Lines containing the word "right" are the ones to copy from the records below.

**EXCERPTED RECORDS**
*-*-*
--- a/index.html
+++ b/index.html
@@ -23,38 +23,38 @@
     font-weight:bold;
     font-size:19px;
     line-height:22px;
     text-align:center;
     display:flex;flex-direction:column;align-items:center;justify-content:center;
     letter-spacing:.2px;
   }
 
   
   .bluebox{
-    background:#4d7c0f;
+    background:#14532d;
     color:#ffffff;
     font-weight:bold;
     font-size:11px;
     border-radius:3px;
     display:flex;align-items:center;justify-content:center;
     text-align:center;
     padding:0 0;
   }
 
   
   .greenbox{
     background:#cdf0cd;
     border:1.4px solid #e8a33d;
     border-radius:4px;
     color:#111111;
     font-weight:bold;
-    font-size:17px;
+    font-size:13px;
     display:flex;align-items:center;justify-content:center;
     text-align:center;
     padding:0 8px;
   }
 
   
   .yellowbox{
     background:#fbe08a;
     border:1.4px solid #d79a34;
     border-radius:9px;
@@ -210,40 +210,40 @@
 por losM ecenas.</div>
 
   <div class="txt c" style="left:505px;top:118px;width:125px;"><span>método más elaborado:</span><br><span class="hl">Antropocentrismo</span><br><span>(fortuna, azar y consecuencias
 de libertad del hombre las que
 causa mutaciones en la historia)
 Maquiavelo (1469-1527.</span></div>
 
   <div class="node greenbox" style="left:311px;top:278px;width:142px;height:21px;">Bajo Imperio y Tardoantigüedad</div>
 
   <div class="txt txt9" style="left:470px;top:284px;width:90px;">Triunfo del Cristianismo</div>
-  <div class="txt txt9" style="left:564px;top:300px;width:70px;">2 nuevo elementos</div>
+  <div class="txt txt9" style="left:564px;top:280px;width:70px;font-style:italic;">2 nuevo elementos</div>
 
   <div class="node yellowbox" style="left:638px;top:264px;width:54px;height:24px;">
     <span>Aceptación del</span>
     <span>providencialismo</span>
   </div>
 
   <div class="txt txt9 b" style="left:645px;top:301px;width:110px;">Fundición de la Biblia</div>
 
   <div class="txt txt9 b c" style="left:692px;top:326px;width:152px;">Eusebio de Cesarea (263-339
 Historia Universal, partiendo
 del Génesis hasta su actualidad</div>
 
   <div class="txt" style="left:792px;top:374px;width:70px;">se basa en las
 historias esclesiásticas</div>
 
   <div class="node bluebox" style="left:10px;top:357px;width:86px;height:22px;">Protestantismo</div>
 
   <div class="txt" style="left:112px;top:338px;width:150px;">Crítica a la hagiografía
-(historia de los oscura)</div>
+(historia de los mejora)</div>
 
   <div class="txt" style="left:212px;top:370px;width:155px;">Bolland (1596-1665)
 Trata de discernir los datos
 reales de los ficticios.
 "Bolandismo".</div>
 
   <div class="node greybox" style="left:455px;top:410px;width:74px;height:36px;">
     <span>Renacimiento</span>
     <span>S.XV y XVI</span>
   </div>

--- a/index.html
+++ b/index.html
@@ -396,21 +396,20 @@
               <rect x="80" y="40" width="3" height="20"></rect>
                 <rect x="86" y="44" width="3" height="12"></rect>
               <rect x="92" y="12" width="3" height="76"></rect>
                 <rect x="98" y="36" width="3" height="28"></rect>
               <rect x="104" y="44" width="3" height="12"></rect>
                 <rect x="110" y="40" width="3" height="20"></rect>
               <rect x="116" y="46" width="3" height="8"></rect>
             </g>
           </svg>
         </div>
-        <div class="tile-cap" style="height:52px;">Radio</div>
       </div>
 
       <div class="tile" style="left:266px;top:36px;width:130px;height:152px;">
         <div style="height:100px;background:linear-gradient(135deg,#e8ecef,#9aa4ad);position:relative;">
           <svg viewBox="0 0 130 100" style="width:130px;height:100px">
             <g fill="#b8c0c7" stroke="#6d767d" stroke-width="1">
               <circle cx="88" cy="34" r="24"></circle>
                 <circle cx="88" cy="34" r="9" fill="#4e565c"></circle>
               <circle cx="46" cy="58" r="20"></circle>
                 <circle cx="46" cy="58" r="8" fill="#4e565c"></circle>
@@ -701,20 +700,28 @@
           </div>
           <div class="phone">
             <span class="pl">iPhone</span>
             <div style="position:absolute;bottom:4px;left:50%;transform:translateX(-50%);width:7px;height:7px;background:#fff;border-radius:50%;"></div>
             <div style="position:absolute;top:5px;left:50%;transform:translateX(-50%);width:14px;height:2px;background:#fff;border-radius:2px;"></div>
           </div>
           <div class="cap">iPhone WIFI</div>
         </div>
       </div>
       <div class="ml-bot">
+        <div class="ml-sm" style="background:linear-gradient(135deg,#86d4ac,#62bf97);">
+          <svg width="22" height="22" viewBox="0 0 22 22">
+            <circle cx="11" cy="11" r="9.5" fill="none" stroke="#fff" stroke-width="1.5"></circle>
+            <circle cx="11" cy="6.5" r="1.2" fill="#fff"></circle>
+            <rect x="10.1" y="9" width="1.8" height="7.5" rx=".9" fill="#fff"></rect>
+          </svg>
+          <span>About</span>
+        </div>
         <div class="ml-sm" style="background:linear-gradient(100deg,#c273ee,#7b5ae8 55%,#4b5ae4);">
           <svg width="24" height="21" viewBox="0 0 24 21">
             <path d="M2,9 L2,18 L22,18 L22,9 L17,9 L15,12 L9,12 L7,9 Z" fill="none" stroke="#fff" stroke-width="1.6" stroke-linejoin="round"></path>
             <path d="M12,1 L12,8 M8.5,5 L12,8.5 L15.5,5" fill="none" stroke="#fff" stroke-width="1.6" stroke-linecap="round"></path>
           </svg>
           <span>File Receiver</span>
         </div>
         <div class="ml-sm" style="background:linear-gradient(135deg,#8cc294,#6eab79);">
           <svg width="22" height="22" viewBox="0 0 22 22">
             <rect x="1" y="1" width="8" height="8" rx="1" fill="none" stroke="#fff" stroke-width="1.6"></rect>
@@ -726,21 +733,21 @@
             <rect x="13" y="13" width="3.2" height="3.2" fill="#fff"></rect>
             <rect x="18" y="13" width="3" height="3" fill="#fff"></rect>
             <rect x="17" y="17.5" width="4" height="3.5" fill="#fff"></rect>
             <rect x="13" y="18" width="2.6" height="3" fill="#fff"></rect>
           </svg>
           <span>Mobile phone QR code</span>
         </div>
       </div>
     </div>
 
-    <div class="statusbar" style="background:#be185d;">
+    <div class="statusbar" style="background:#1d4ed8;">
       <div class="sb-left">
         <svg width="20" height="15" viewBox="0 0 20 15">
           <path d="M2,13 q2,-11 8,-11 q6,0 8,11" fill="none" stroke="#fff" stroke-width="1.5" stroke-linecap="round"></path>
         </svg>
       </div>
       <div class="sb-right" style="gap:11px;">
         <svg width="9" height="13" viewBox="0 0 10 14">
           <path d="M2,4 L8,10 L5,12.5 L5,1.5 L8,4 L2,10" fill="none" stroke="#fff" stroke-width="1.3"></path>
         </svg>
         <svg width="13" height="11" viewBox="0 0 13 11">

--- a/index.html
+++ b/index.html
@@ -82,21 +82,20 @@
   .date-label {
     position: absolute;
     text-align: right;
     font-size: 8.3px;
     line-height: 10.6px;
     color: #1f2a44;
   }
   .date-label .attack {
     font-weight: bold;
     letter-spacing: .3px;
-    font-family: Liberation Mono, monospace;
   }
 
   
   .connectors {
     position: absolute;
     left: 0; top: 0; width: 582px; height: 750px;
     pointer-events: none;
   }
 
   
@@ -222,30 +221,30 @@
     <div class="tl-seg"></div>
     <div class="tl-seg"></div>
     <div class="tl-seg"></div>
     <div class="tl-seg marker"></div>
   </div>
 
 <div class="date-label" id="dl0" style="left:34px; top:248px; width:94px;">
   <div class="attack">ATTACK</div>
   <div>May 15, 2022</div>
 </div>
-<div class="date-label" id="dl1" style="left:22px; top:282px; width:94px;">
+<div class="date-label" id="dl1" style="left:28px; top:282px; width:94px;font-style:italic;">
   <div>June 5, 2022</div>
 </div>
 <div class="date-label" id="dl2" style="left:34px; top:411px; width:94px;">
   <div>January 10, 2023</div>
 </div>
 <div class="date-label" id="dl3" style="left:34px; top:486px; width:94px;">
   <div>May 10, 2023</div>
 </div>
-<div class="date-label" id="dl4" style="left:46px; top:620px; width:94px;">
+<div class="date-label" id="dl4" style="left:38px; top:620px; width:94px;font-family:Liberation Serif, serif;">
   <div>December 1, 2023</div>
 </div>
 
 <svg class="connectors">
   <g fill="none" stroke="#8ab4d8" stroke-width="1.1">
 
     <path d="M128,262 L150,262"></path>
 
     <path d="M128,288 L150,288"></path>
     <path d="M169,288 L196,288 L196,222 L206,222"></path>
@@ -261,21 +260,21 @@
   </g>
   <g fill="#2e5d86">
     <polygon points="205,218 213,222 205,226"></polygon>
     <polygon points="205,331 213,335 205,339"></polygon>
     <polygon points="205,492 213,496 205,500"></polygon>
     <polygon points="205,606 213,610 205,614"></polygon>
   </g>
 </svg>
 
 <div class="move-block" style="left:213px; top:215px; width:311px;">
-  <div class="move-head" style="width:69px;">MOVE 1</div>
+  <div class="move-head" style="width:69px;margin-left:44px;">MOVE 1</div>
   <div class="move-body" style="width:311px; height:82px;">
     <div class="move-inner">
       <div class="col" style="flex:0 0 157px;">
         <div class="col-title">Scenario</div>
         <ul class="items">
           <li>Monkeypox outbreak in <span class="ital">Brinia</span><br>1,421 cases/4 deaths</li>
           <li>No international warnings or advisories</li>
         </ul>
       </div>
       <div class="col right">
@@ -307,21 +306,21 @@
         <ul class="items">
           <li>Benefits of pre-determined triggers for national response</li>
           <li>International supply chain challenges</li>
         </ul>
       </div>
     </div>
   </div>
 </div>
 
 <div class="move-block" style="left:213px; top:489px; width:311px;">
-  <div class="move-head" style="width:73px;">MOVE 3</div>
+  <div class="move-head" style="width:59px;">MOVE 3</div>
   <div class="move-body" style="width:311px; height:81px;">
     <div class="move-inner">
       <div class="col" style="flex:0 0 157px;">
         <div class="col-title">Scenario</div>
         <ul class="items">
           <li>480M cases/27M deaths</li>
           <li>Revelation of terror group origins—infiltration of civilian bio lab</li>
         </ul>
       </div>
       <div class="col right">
*-*-*
**EXPECTED ANSWER**
       <div class="sb-right" style="gap:11px;">
     text-align: right;
       <div class="col right">
       <div class="col right">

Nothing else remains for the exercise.